In other words, when computing the likelihood of seeing a difference of XX percent or more just because of luck, do we include cases where the new algorithm is worse than the old algorithm (bad luck) as well as cases where it is better?
From a practical perspective, two-tailed p values are usually twice one-tailed values. For example, suppose the probability that users of the new algorithm will buy at least 8.73% more purely because of luck is 0.0326 . Then most likely the probability that users of the old algorithm will buy at least 8.73% more purely because of luck is also 0.0326 . Hence the one-tailed p-value is 0.0326 , and the two-tailed p-value is 0.0326+0.0326 = 0.0652 . So one-tailed p values are lower than two-tailed ones, which makes them attractive to researchers who are trying to show that their experimental results are not just due to luck.
Note that only a few statistical tests (such as t-test and Pearson correlation) can give both one-tailed and two-tailed values. Most statistical tests (such as Anova and chi-square) just give a single p value.
Why Do I Recommend Two-Tailed Values?
There is nothing wrong with one-tailed p values from a mathematical perspective, and they are very easy to convert into two-tailed values (just divide by two). But I still recommend against their use in scientific papers in NLG, NLP, and AI.
The biggest problem with one-tailed p-values is comparability with other results. Most scientific papers present two-tailed p-values, which means that its easier to assess how a new paper fits into the literature if it also uses two-tailed p-values. Perhaps even more importantly, two-tailed p-values are much easier to compare with results of tests that dont make the one/two-tailed distinction..
For example, when I am comparing purchases amongst users of different recommendation algorithms, I can use a t-test or an ANova. The t-test is simpler, and can give one or two-tailed p-values. ANova is more powerful, and for example allows me to compare more than two algorithms and to incorporate other factors (such as previous buying history) into the comparison. But ANova only has one p-value, the one-tailed vs two-tailed distinction doesnt make sense for it. And ANova’s p-value is similar to the two-tailed p value from a t-test, not the one-tailed p-value.
So if I do a t-test and present a two-tailed p-value, then I have the freedom to switch to ANova at a later date, and I will get comparable results; my results are also comparable with other researchers who use ANova. I will lose this comparability if I present a one-tailed p-value from my t-test.

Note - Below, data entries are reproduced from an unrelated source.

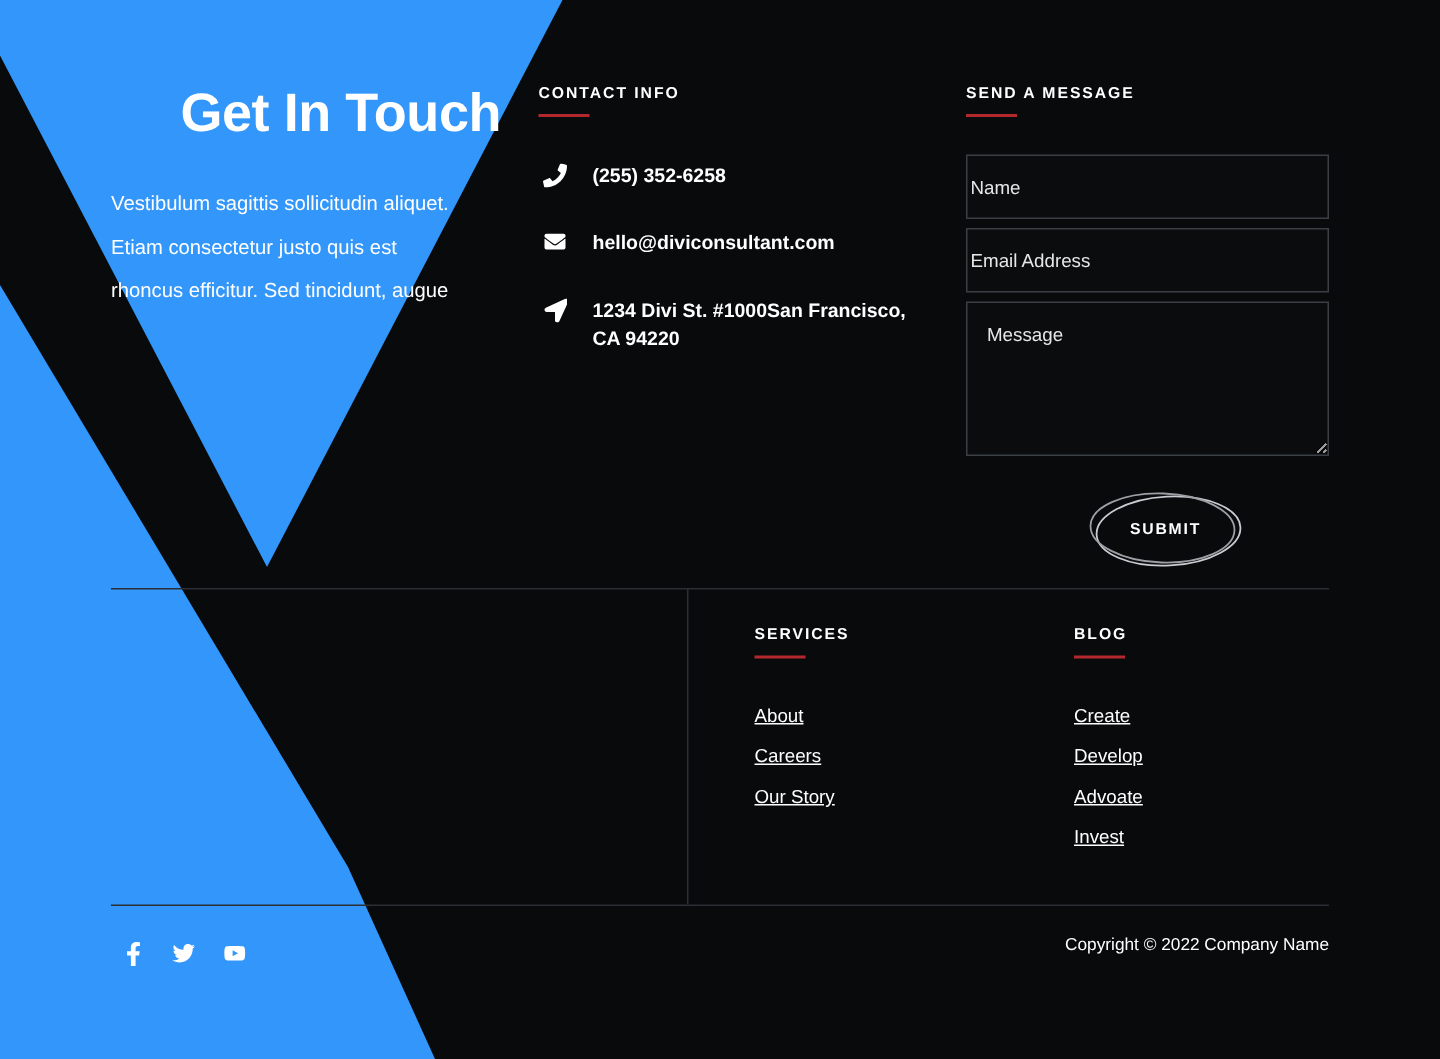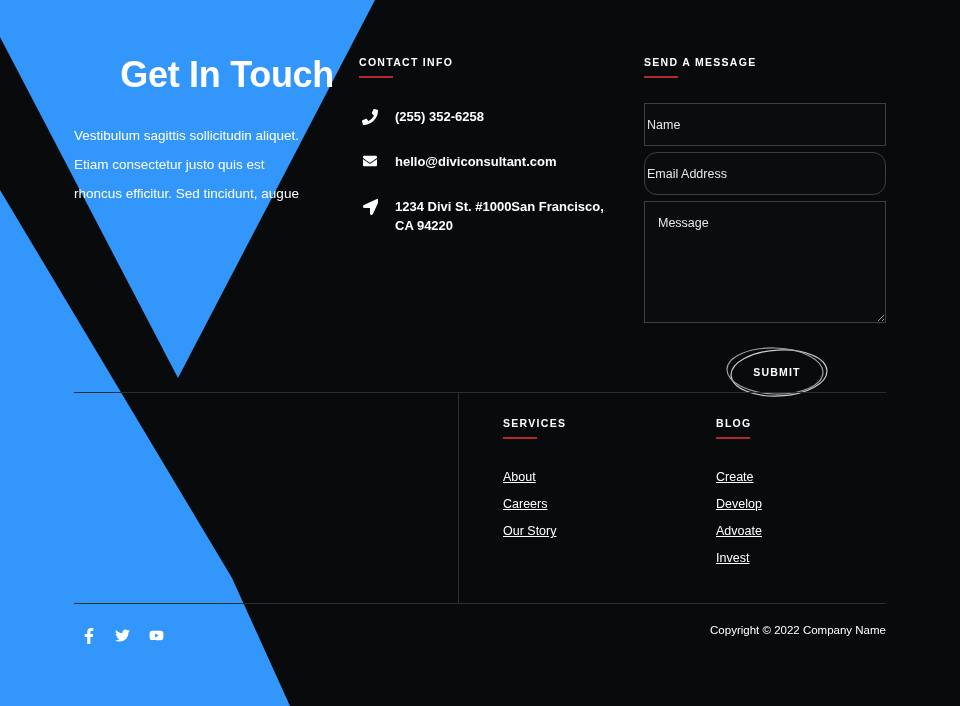--- a/index.html
+++ b/index.html
@@ -120,7 +120,7 @@
   }
   .field::placeholder { color: #e7e7e7; opacity: 1; }
   .field-name { height: 43px; margin-bottom: 6px; }
-  .field-email { height: 43px; margin-bottom: 6px; border-radius: 13px; }
+  .field-email { height: 43px; margin-bottom: 6px; }
   .field-message {
     height: 122px;
     padding: 13px;

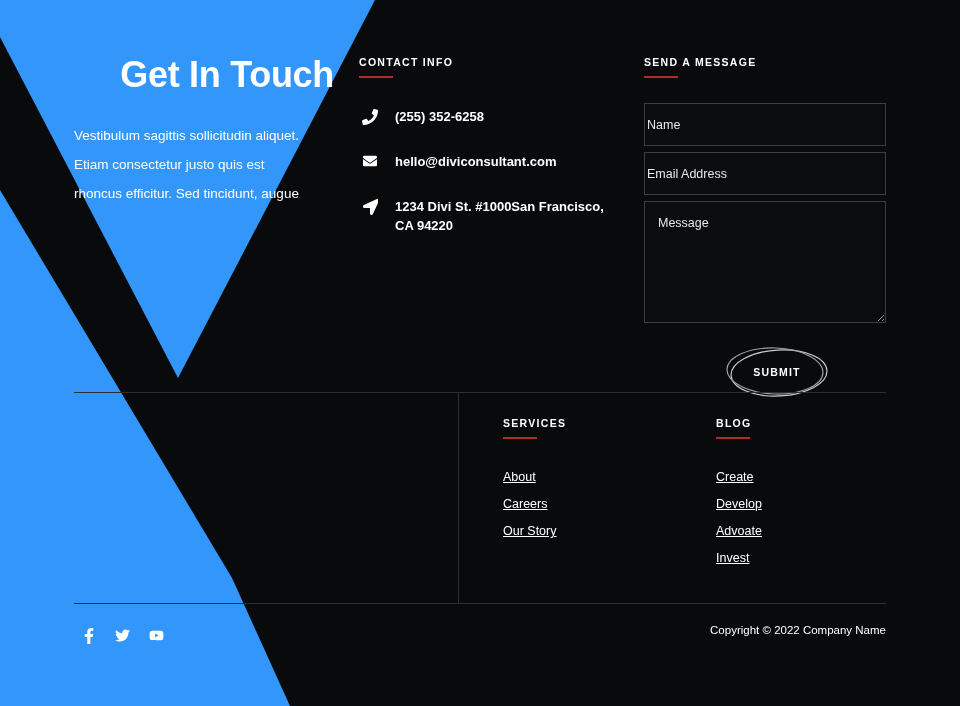--- a/index.html
+++ b/index.html
@@ -122,7 +122,7 @@
   .field-name { height: 43px; margin-bottom: 6px; }
   .field-email { height: 43px; margin-bottom: 6px; }
   .field-message {
-    height: 122px;
+    height: 103px;
     padding: 13px;
     resize: vertical;
     line-height: 1.3;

A related point is that it is easier to compare the ressults of a two-tailed p value to a 95% confidence interval, which is another standard way of showing the results of a statistical test.

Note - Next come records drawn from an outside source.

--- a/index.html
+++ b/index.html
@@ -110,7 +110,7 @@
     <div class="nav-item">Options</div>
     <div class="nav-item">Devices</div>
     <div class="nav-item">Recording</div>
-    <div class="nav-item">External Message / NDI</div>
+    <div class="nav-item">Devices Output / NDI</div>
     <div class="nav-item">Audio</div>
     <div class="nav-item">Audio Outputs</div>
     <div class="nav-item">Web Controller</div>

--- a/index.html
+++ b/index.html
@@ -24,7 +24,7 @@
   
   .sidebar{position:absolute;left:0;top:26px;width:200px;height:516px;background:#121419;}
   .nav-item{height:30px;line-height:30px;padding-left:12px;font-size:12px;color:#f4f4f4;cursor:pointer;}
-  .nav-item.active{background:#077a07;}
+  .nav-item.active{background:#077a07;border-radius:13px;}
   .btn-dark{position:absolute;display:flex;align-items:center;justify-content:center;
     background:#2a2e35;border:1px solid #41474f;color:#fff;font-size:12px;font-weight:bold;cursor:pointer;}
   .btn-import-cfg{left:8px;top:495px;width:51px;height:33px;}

The other problem with one-tailed p-values is that they tend to make reviewers (such as me) suspicious. I have seen a few papers over the years where the use of one-tailed p-values was carefully and rigorously justified by people who clearly had a deep understanding of statistics. I have seen *many* more papers where the authors didnt seem to have a clue about the above issues, and just used one-tailed p values because it gave them better looking (ie, smaller) results. Especially if the two-tailed p-value was above the usual “significance” threshold of 0.05, and the one-tailed p-value was below this threshold.

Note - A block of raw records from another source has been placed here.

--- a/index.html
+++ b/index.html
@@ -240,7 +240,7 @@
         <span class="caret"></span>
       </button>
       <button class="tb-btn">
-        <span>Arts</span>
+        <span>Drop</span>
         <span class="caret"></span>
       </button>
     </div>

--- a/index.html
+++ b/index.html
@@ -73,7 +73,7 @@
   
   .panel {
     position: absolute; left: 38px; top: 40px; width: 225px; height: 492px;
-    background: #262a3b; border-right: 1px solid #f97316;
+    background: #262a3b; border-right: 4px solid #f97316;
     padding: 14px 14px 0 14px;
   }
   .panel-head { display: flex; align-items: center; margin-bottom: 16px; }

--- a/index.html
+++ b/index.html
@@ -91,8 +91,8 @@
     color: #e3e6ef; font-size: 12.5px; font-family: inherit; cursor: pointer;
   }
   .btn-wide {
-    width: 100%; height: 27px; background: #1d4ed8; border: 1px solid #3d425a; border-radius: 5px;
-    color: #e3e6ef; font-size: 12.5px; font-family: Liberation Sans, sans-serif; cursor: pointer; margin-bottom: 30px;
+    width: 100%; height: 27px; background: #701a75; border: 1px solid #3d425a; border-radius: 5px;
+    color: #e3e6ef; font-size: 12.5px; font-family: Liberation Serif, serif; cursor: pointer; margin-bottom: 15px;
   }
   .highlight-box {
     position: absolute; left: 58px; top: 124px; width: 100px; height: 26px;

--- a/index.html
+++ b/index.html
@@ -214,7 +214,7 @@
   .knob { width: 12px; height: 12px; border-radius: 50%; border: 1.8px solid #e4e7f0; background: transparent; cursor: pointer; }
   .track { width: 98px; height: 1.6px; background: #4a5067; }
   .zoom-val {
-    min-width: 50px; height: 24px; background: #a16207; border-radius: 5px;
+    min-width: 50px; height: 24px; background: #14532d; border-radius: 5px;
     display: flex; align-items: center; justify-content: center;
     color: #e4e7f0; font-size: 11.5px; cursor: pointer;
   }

So what this means if that I review a paper and see one-tailed p-values being used, this triggers an “alarm bell” in my mind, and I become suspicious about the whole experiment unless the authors make it very clear that they have a really good reason for using one-tailed p-values (which rarely happens).
Unless you really know what you are doing statistics-wise, you should stick to two-tailed p values. And even if you do have a deep understanding of stats, you should only use one-tailed values in exceptional circumstances, which you will need to carefully explain and justify in your paper.